5 Replies Latest reply: Jul 19, 2011 10:54 AM by DrClap RSS

    JAXP DOM reading and writting issues

    838975
      import org.xml.sax.*;
      import org.w3c.dom.*;
      import javax.xml.parsers.*;
      import javax.xml.transform.*;
      import javax.xml.transform.dom.DOMSource;
      import javax.xml.transform.stream.StreamResult;
      
      import java.io.*;
      
      public class Test
      {   public static void main(String[] args) throws Exception
          {     DocumentBuilderFactory dbf = DocumentBuilderFactory.newInstance();
              dbf.setIgnoringElementContentWhitespace(true);
           DocumentBuilder db = dbf.newDocumentBuilder();
      
           read(db, "xml_in.xml");
           create(db,"xml_out.xml");
          }
      
          public static void read(DocumentBuilder db, String fileName)
          {     Document d = null;
           try
           {   d = db.parse(new File(fileName));
           }catch(IOException ex)
           {   ex.printStackTrace();
               return;
           }catch(SAXException ex)
           {   ex.printStackTrace();
               return;
           }
      
           Node n = d.getDocumentElement();
           System.out.println("Name of the root element: " + n.getNodeName());
      
           NodeList nl = null;
           nl = d.getElementsByTagName("*");
           System.out.println("Number of element:" + nl.getLength());
           System.out.println();
      
           nl = d.getElementsByTagName("user");
           System.out.println("Length:" + nl.getLength());
      
           for(int i=0; i<nl.getLength(); i++)
           {   System.out.println("id: "+nl.item(i).getAttributes().getNamedItem("id").getNodeValue());
               System.out.println("name: "+nl.item(i).getFirstChild().getTextContent());
           }
          }
      
          public static void create(DocumentBuilder  db, String fileName) throws Exception
          {
      
           Document d = db.newDocument();
      
           d.appendChild(d.createComment("This is comment"));
      
           Element ele_root = d.createElement("root");
           d.appendChild(ele_root);
      
           Element ele_temp;
      
           ele_temp = d.createElement("sub");
           ele_temp.setAttribute("id","1");
           ele_temp.appendChild(d.createTextNode("data"));
           ele_root.appendChild(ele_temp);
      
           ele_temp = d.createElement("sub");
           ele_temp.setAttribute("id","2");
           ele_root.appendChild(ele_temp);
      
           //adding node
           NodeList nl = d.getElementsByTagName("sub");
           Element ele_parent = (Element)nl.item(0).getParentNode();
           ele_temp = d.createElement("sub");
           ele_temp.setAttribute("id","3");
           ele_parent.appendChild(ele_temp);
      
           d.normalize();
           Transformer t = TransformerFactory.newInstance().newTransformer();
           //t.setOutputProperty(OutputKeys.METHOD, "test");
           t.transform(new DOMSource(d), new StreamResult(new File(fileName)));
          }
      }
      xml_in.xml
      <?xml version = "1.0" ?>
      <user-detail>
      
           <user     id = "1"><name>user1</name><age>10</age></user>
      
           <user     id = "2">
                <name>user2</name>
                <age>20</age>
           </user>
      
           <user     id = "3">
                <name>user3</name>
                <age>30</age>
           </user>
      </user-detail>
      The result from read(db, "xml_in.xml"):
      >
      Name of the root element: user-detail
      Number of element:10

      Length:3
      id: 1
      name: user1
      id: 2
      name:
                
      id: 3
      name:
      >
      both name of id 2 and 3 are missing due to the spacing, how to remove the spacing to avoid this problem?

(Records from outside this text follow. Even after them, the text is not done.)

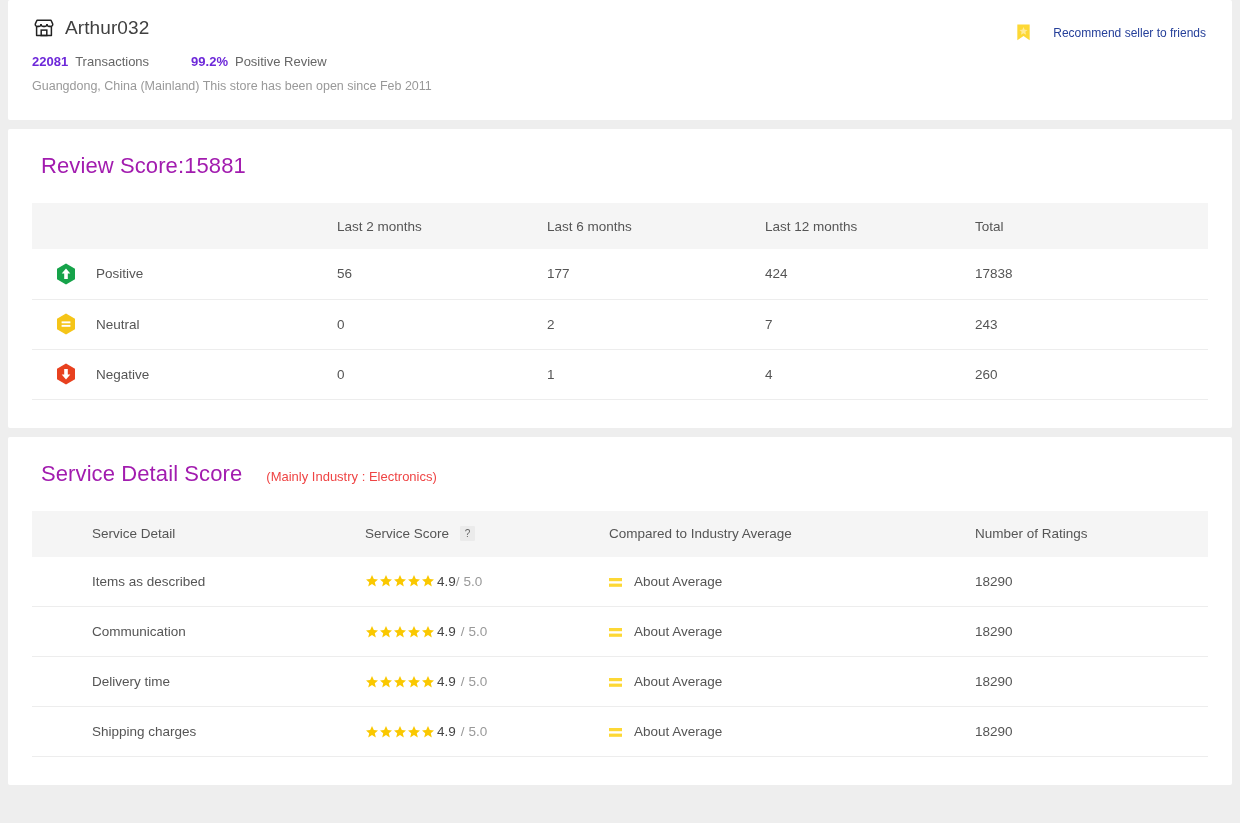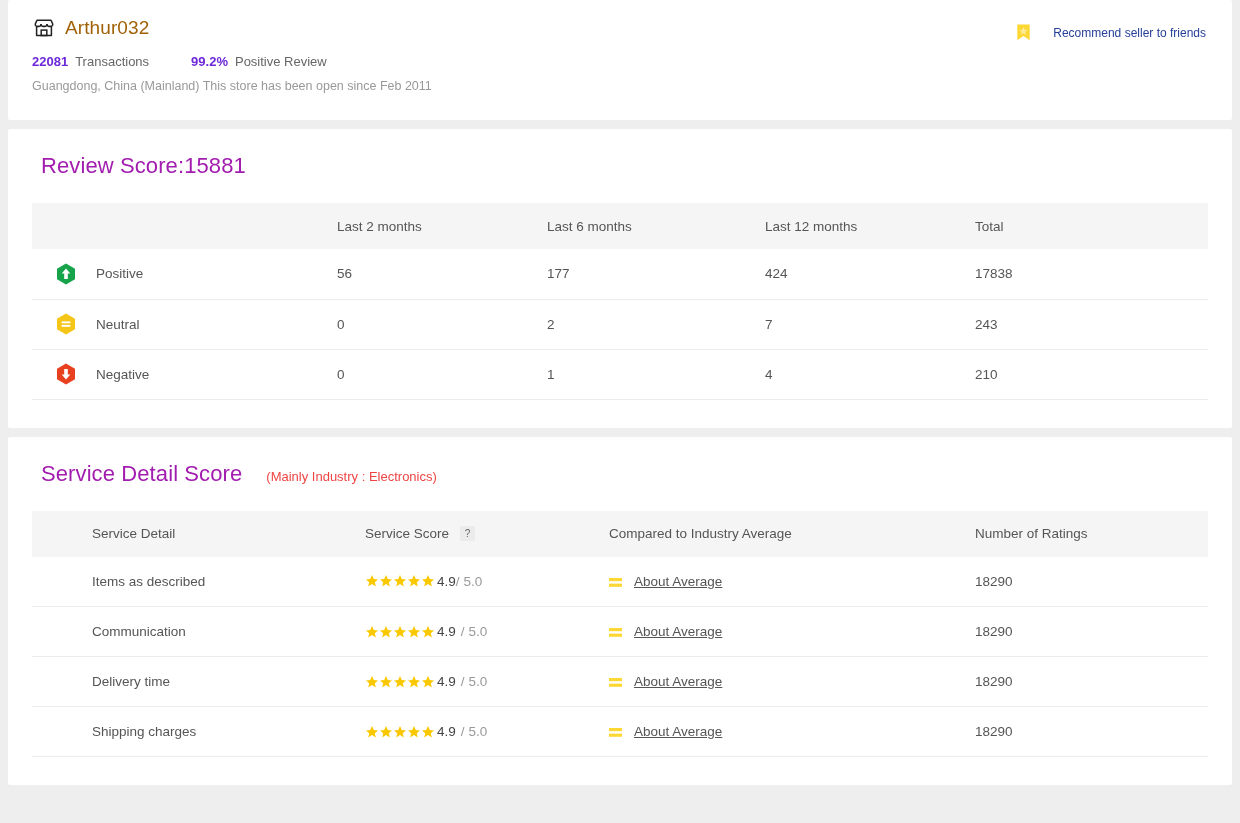--- a/index.html
+++ b/index.html
@@ -23,7 +23,7 @@
   .seller-name-row { display: flex; align-items: center; gap: 9px; }
   .store-icon { width: 24px; height: 24px; display: block; flex: none; }
   .seller-name {
-    font-size: 19px; color: #a16207; font-weight: 400;
+    font-size: 19px; color: #404040; font-weight: 400;
     letter-spacing: .1px; line-height: 24px;
   }
   .stats-row {

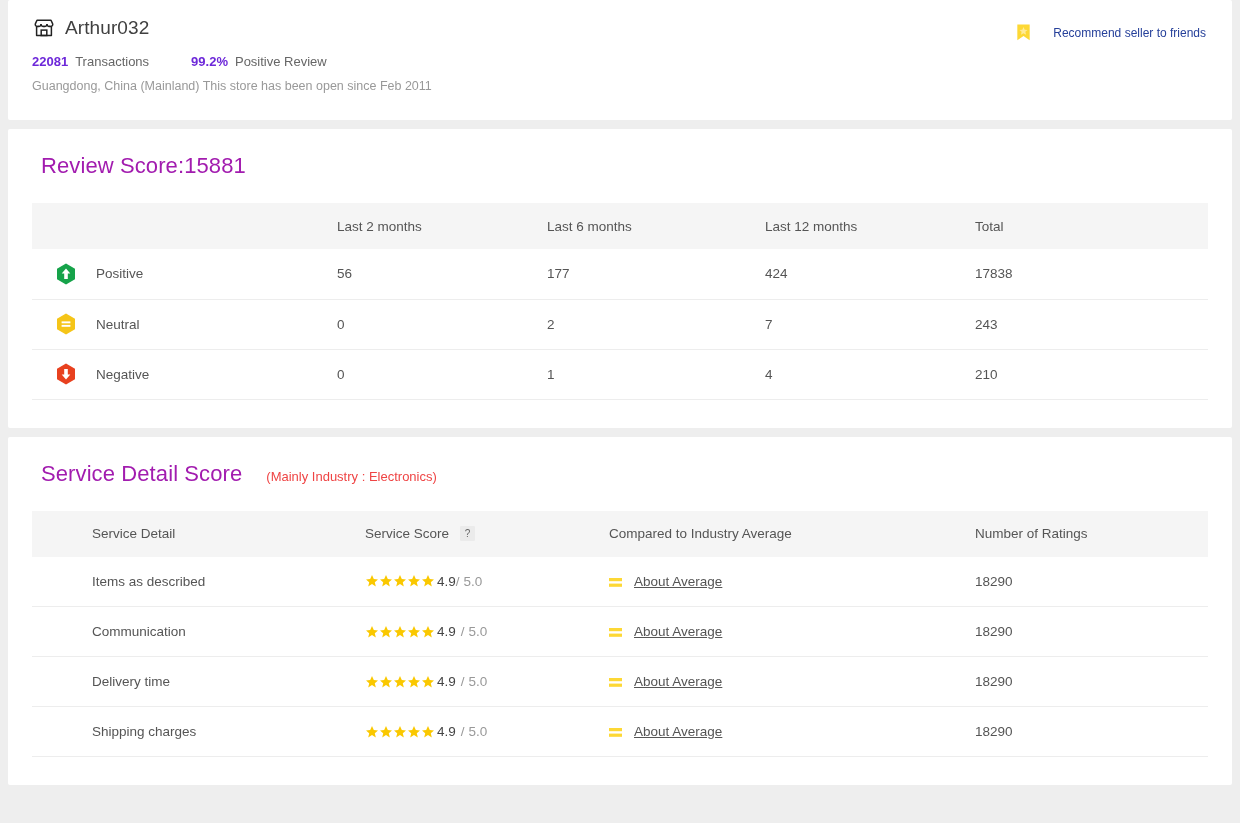--- a/index.html
+++ b/index.html
@@ -209,7 +209,7 @@
           <td class="num">0</td>
           <td class="num">1</td>
           <td class="num">4</td>
-          <td class="num">210</td>
+          <td class="num">260</td>
         </tr>
       </tbody>
     </table>

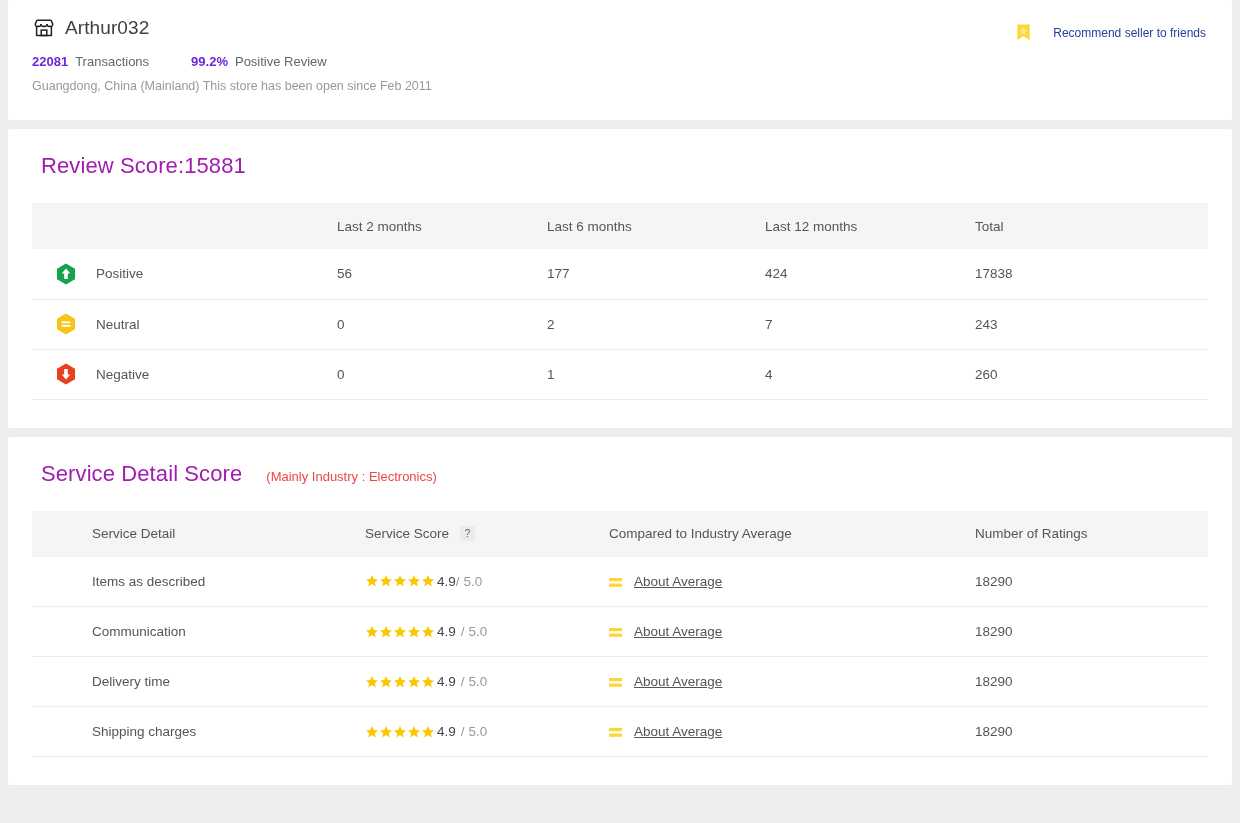--- a/index.html
+++ b/index.html
@@ -100,7 +100,7 @@
 
   .compare-cell { display: flex; align-items: center; gap: 12px; }
   .eq-icon { width: 13px; height: 11px; display: block; flex: none; }
-  .compare-label { font-size: 13.5px; color: #555555; text-decoration: underline; }
+  .compare-label { font-size: 13.5px; color: #555555; }
 </style>
 </head>
 <body>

      The result from create(db,"xml_out.xml"):
      <?xml version="1.0" encoding="UTF-8" standalone="no"?><!--This is comment--><root><sub id="1">data</sub><sub id="2"/><sub id="3"/></root>
      how to set it nicely as below?
      <?xml version="1.0" encoding="UTF-8" standalone="no"?>
      <!--This is comment-->
      <root>
           <sub id="1">data</sub>
           <sub id="2"/>
           <sub id="3"/>
      </root>
      thanks~
        • 1. Re: JAXP DOM reading and writting issues
          798692
          anIdiot wrote:
               d.normalize();
               Transformer t = TransformerFactory.newInstance().newTransformer();
               //t.setOutputProperty(OutputKeys.METHOD, "test");
               t.transform(new DOMSource(d), new StreamResult(new File(fileName)));
          Set the output property for the transformation like the following.
          d.normalize();
          Transformer t = TransformerFactory.newInstance().newTransformer();
          t.setOutputProperty("{http://xml.apache.org/xslt}indent-amount", "2");
          t.setOutputProperty(OutputKeys.INDENT, "yes");
          t.transform(new DOMSource(d), new StreamResult(new File(fileName)));
          • 2. Re: JAXP DOM reading and writting issues
            DrClap
            Removing the whitespace is the wrong approach. Instead you should realize that the creators of that XML can put in whitespace wherever they feel like it, and more importantly, that the whitespace is also part of the document. In particular it forms text nodes which are children of the element in which they are located, just as element nodes are children.

            So your strategy of assuming that the "name" element will be the first child of the "user" element is incorrect. When there is whitespace before the "name" element, that whitespace will be the first child. So your strategy should be to get the "name" element which is a child of the "user" element.

            And by the way, calling the "normalize" method of the DOM won't do anything to affect that. As usual Ram manages to provide un-useful information.
            • 3. Re: JAXP DOM reading and writting issues
              838975
              the code below doesnt work
              may i know how to get the "name" element which is a child of the "user" element?
              System.out.println("name: "+nl.item(i).getChildNodes().getElementsByTagName("name").getTextContent());
              • 4. Re: JAXP DOM reading and writting issues
                798692
                anIdiot wrote:
                the code below doesnt work
                may i know how to get the "name" element which is a child of the "user" element?
                You can go with XPath to parse the xml document based on the elements, rather than using DOM. You can go with the DOM only if you want to process the whole xml document.
                • 5. Re: JAXP DOM reading and writting issues
                  DrClap
                  ram wrote:
                  You can go with XPath to parse the xml document based on the elements...
                  +1 to that.

                  If you want to focus on specific nodes like that, then XPath is much better than a ton of DOM-bashing code.